Abstract

A method for quick-freezing muscles while observing their mechanical properties until the moment of freezing is described. This method was used to freeze the anterior byssus retractor muscle (ABRM) of Mytilus edulis. Intact muscle in the presence of sucrose as a cryoprotectant was freeze-substituted in acetone, fixed and embedded for electron microscopy. ABRM was frozen in a number of mechanical states including 'catch', the state of high passive tension particularly associated with some molluscan muscles. Transverse sections were examined to determine the distribution of filaments in the muscle cells. In the relaxed muscle thick and thin filaments are fairly randomly distributed. Groups of thin filaments and of thick filaments are often seen, and there is no obvious association between the two types of filaments. In contrast, in rigor muscles, both glycerol-extracted and intact, most of the thin filaments were found to lie in rings or rosettes around the thick filaments. In some places bridges between thick and thin filaments could be distinguished. In actively contracting muscle (phasic contraction) the appearance is intermediate between that of the relaxed and rigor muscles.

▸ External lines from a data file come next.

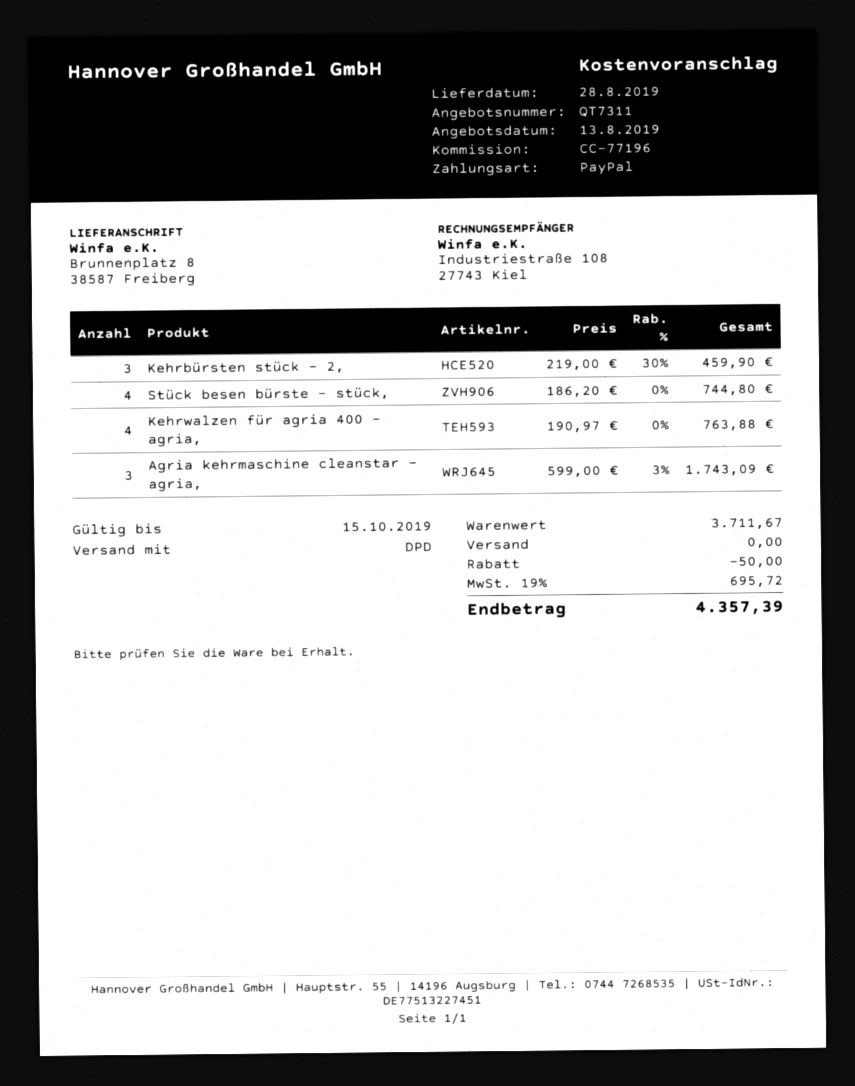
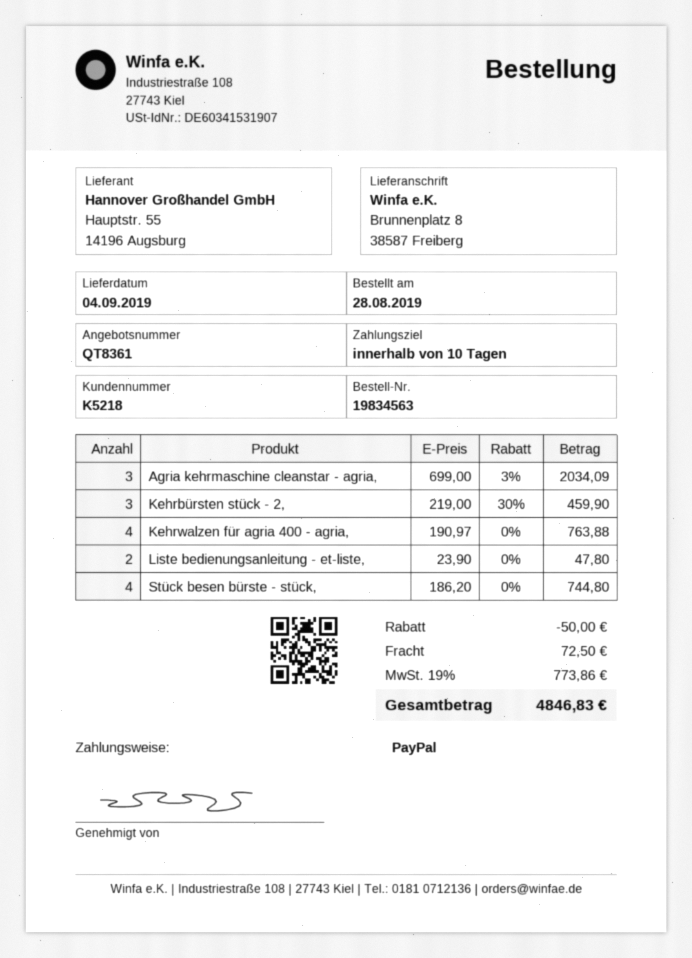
quote number: QT7311 -> QT8361
delivery date: 2019-08-28 -> 2019-09-04
Agria kehrmaschine cleanstar - agria,: 3 x 599.00 - 3% = 1743.09 -> 3 x 699.00 - 3% = 2034.09
Liste bedienungsanleitung - et-liste,: none -> 2 x 23.90 = 47.80
shipping: 0.00 -> 72.50
tax: 19% = 695.72 -> 19% = 773.86
total: 4357.39 -> 4846.83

Many thick filaments are surrounded by rosettes of thin filaments but many of the thin filaments are grouped and have no connections with thick filaments. The 'catch' state, left after a period of tonic contraction, is similar in its distribution of thick and thin filaments to the active state, many of the thin filaments lying between the thick. Frequently thick and thin filaments seem to be closer together than in other states of the muscle where a pronounced exclusion zone is present around the thick filaments. There is no evidence for association between the thick filaments. The different distribution of thin filaments in the different states is consistent with the previously described X-ray diffraction data if it is assumed that most of the contribution to the equatorial reflection at 12 nm comes from the groups of thin filaments. Our data support a model for catch in which there is a change in the association between thick and thin filaments, rather than one in which thick filaments are clumped.